Records from a dataset
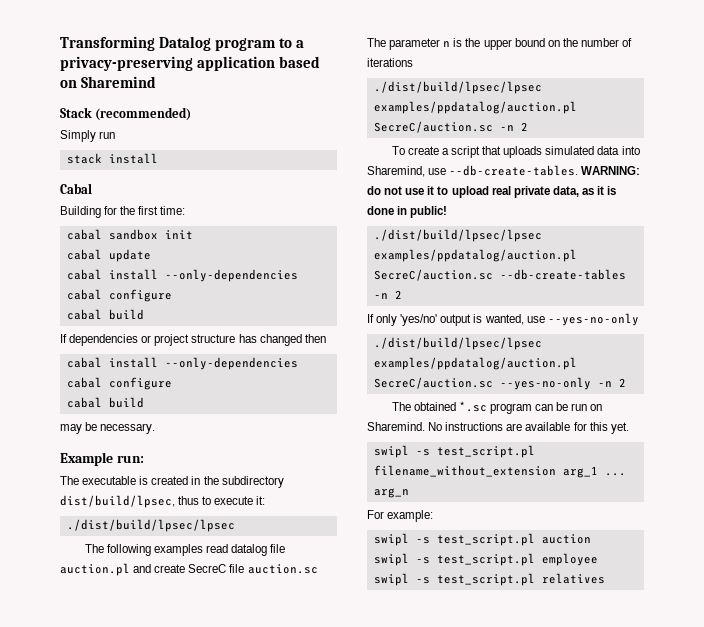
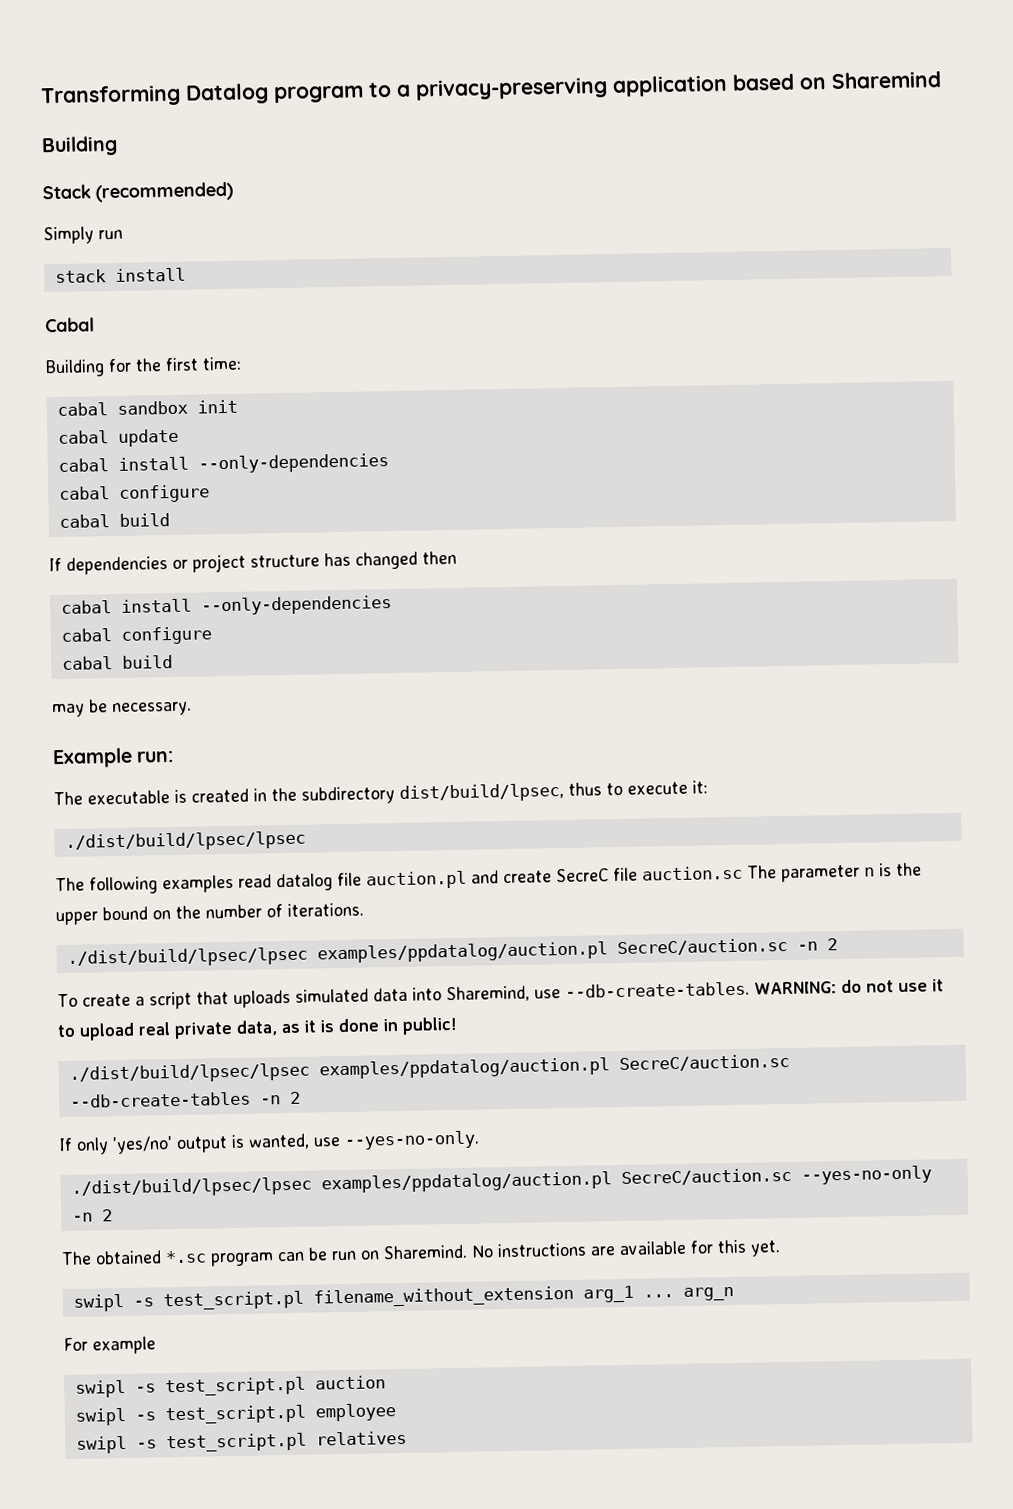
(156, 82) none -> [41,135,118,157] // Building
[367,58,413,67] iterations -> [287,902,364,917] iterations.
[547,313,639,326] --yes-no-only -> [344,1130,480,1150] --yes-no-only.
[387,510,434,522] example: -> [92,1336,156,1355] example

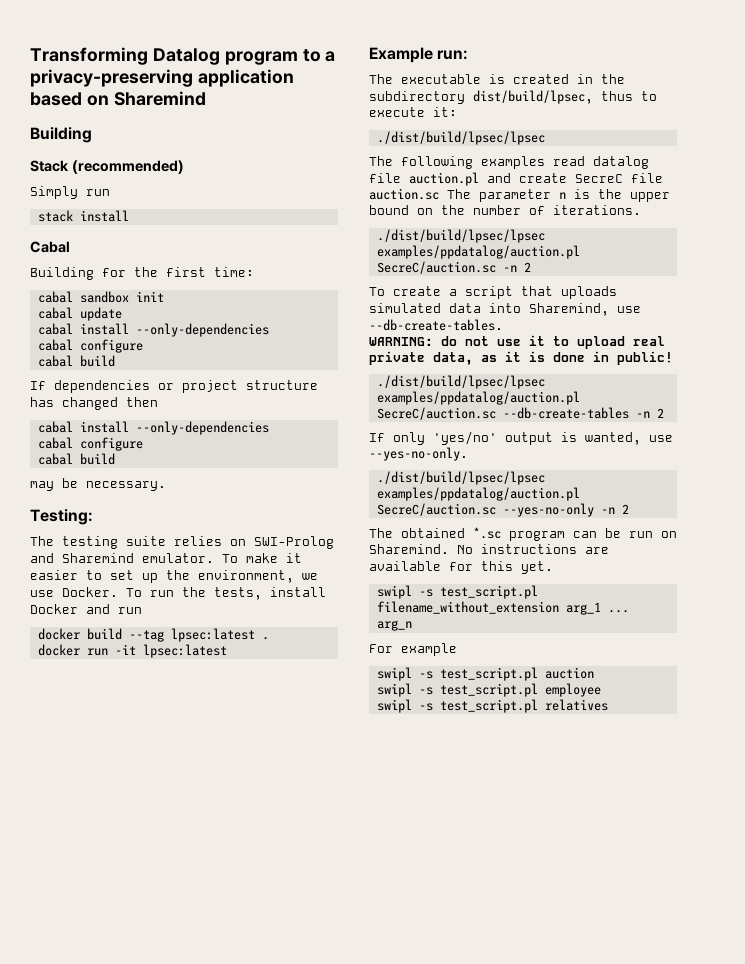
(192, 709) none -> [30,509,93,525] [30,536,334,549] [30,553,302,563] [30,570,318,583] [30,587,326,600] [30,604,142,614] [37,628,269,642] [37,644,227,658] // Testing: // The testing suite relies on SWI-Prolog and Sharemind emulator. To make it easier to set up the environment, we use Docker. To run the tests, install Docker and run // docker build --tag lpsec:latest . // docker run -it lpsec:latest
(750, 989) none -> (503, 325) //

PROMPT: From the records, copy out each line that includes the string "none".

WRITTEN SOLUTION:
(156, 82) none -> [41,135,118,157] // Building
(192, 709) none -> [30,509,93,525] [30,536,334,549] [30,553,302,563] [30,570,318,583] [30,587,326,600] [30,604,142,614] [37,628,269,642] [37,644,227,658] // Testing: // The testing suite relies on SWI-Prolog and Sharemind emulator. To make it easier to set up the environment, we use Docker. To run the tests, install Docker and run // docker build --tag lpsec:latest . // docker run -it lpsec:latest
(750, 989) none -> (503, 325) //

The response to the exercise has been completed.